Tell how many lines in these records contain the string "margin", with only the number as the reply.
☆ ☆ ☆
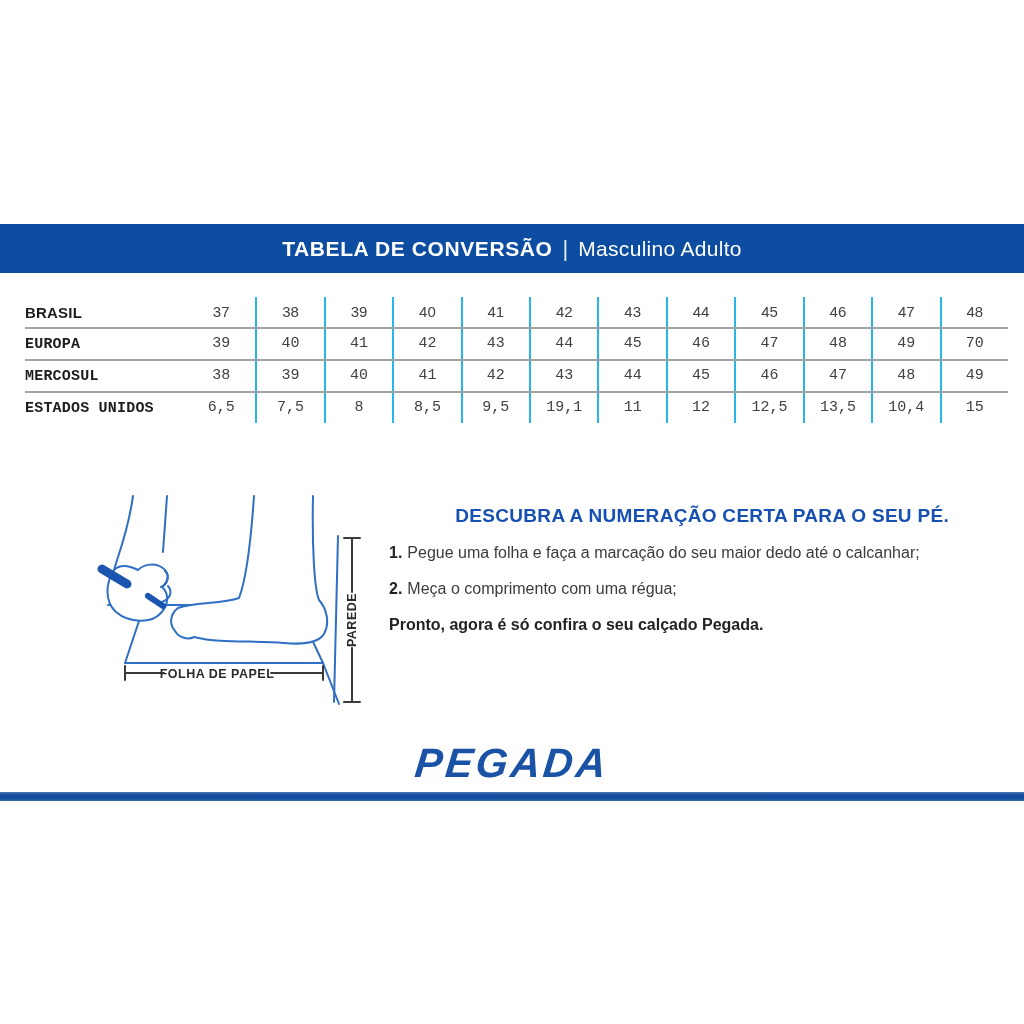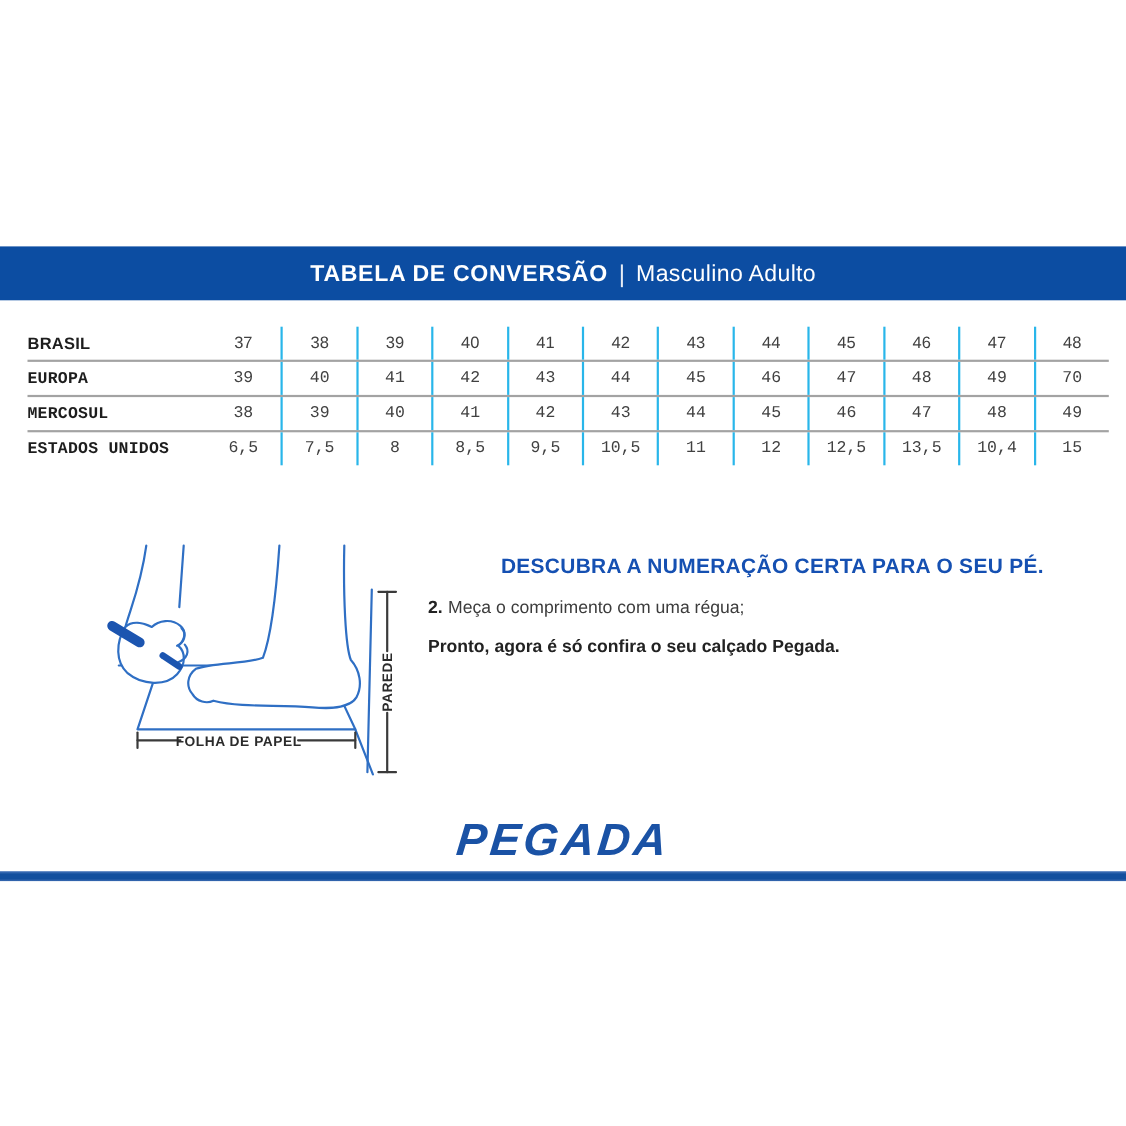--- a/index.html
+++ b/index.html
@@ -96,21 +96,21 @@
       <div class="td">48</div>
       <div class="td">49</div>
     </div>
     <div class="tr">
       <div class="tl">ESTADOS UNIDOS</div>
       <div class="td">6,5</div>
       <div class="td">7,5</div>
       <div class="td">8</div>
       <div class="td">8,5</div>
       <div class="td">9,5</div>
-      <div class="td">10,5</div>
+      <div class="td">19,1</div>
       <div class="td">11</div>
       <div class="td">12</div>
       <div class="td">12,5</div>
       <div class="td">13,5</div>
       <div class="td">10,4</div>
       <div class="td">15</div>
     </div>
   </div>
 
   <svg class="illu" viewBox="0 0 320 230" xmlns="http://www.w3.org/2000/svg">
@@ -149,20 +149,23 @@
       <line x1="280" y1="46" x2="280" y2="100"></line>
       <line x1="280" y1="156" x2="280" y2="210"></line>
     </g>
     <text x="145" y="186" text-anchor="middle" font-family="Liberation Sans, sans-serif" font-size="12.5" font-weight="bold" letter-spacing="0.5" fill="#2b2b2b">FOLHA DE PAPEL</text>
     <text transform="translate(284,128) rotate(-90)" text-anchor="middle" font-family="Liberation Sans, sans-serif" font-size="12.5" font-weight="bold" letter-spacing="0.5" fill="#2b2b2b">PAREDE</text>
   </svg>
 
   <div class="guide">
     <h2>DESCUBRA A NUMERAÇÃO CERTA PARA O SEU PÉ.</h2>
     <p>
+      <span class="num">1.</span><span>Pegue uma folha e faça a marcação do seu maior dedo até o calcanhar;</span>
+    </p>
+    <p>
       <span class="num">2.</span><span>Meça o comprimento com uma régua;</span>
     </p>
     <p class="closing">Pronto, agora é só confira o seu calçado Pegada.</p>
   </div>
 
   <div class="logo">PEGADA</div>
 
   <div class="bottom-bar"></div>
 
 </div>

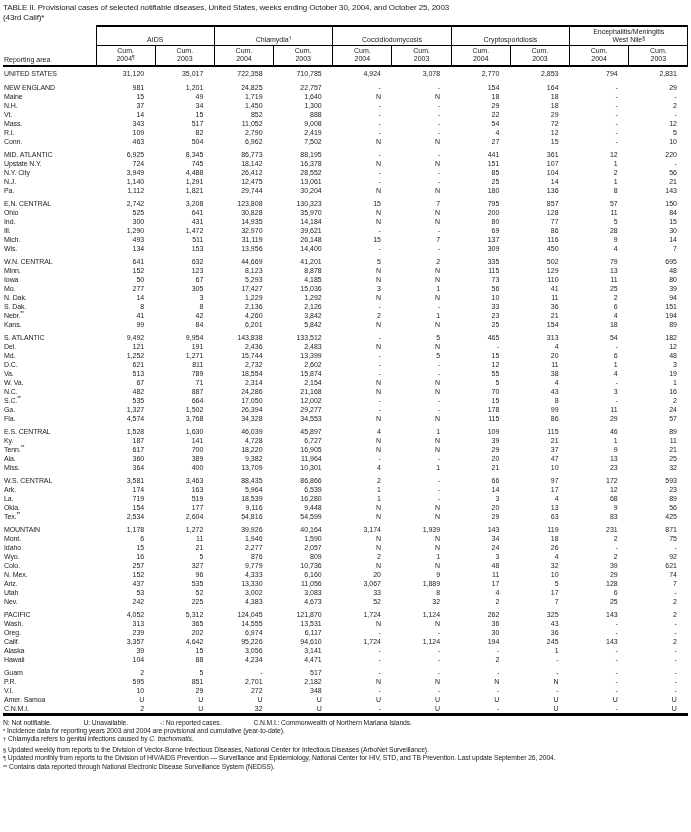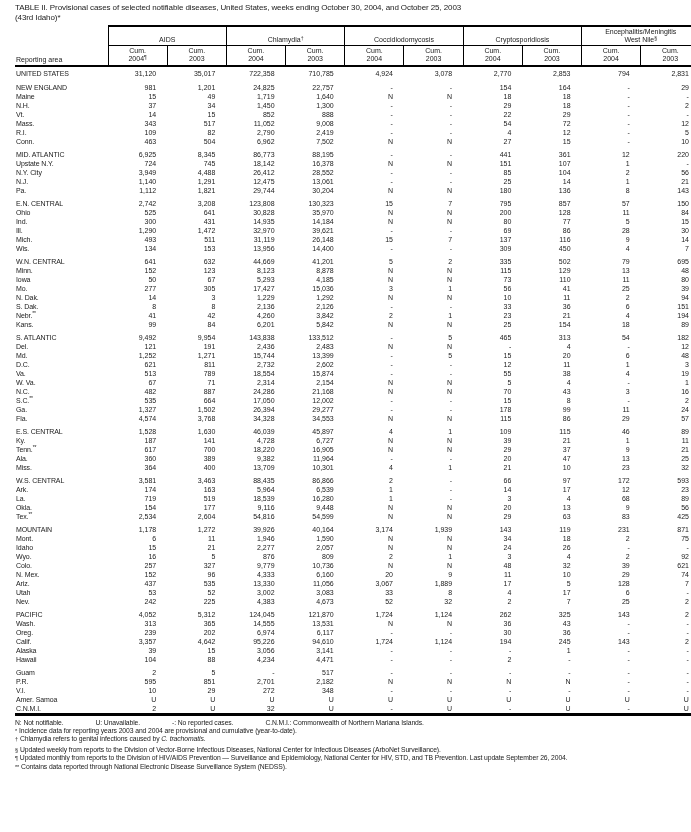--- a/index.html
+++ b/index.html
@@ -3,21 +3,21 @@
 <meta charset="utf-8">
 <style>
   * { box-sizing: border-box; }
   html,body { margin:0; padding:0; background:#fff; }
   body {
     width:691px; height:832px;
     font-family:"Liberation Sans", sans-serif;
     color:#1a1a1a;
     -webkit-font-smoothing:antialiased;
   }
-  .page { padding:3px 3px 0 3px;margin-left:12px; }
+  .page { padding:3px 3px 0 3px; }
   .title {
     font-size:8px; line-height:9.5px; letter-spacing:-0.1px;
     margin-bottom:3px;
   }
   table {
     width:685px; table-layout:fixed; border-collapse:collapse;
     border-bottom:3px solid #000;
   }
   col.c-area { width:93px; }
   col.c-num { width:59.2px; }
@@ -58,21 +58,21 @@
   .fn-item .mark { font-size:5.5px; vertical-align:top; padding-right:2px; }
   .fn-item.spaced { margin-top:2.5px; }
 </style>
 </head>
 <body>
 
 <div class="page">
 
   <div class="title">
     <div>TABLE II. Provisional cases of selected notifiable diseases, United States, weeks ending October 30, 2004, and October 25, 2003</div>
-    <div>(43rd Idaho)*</div>
+    <div>(43rd Calif)*</div>
   </div>
 
   <table id="main-table">
     <colgroup>
       <col class="c-area">
       <col class="c-num">
         <col class="c-num">
         <col class="c-num">
         <col class="c-num">
         <col class="c-num">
☆ ☆ ☆
*Result:*
4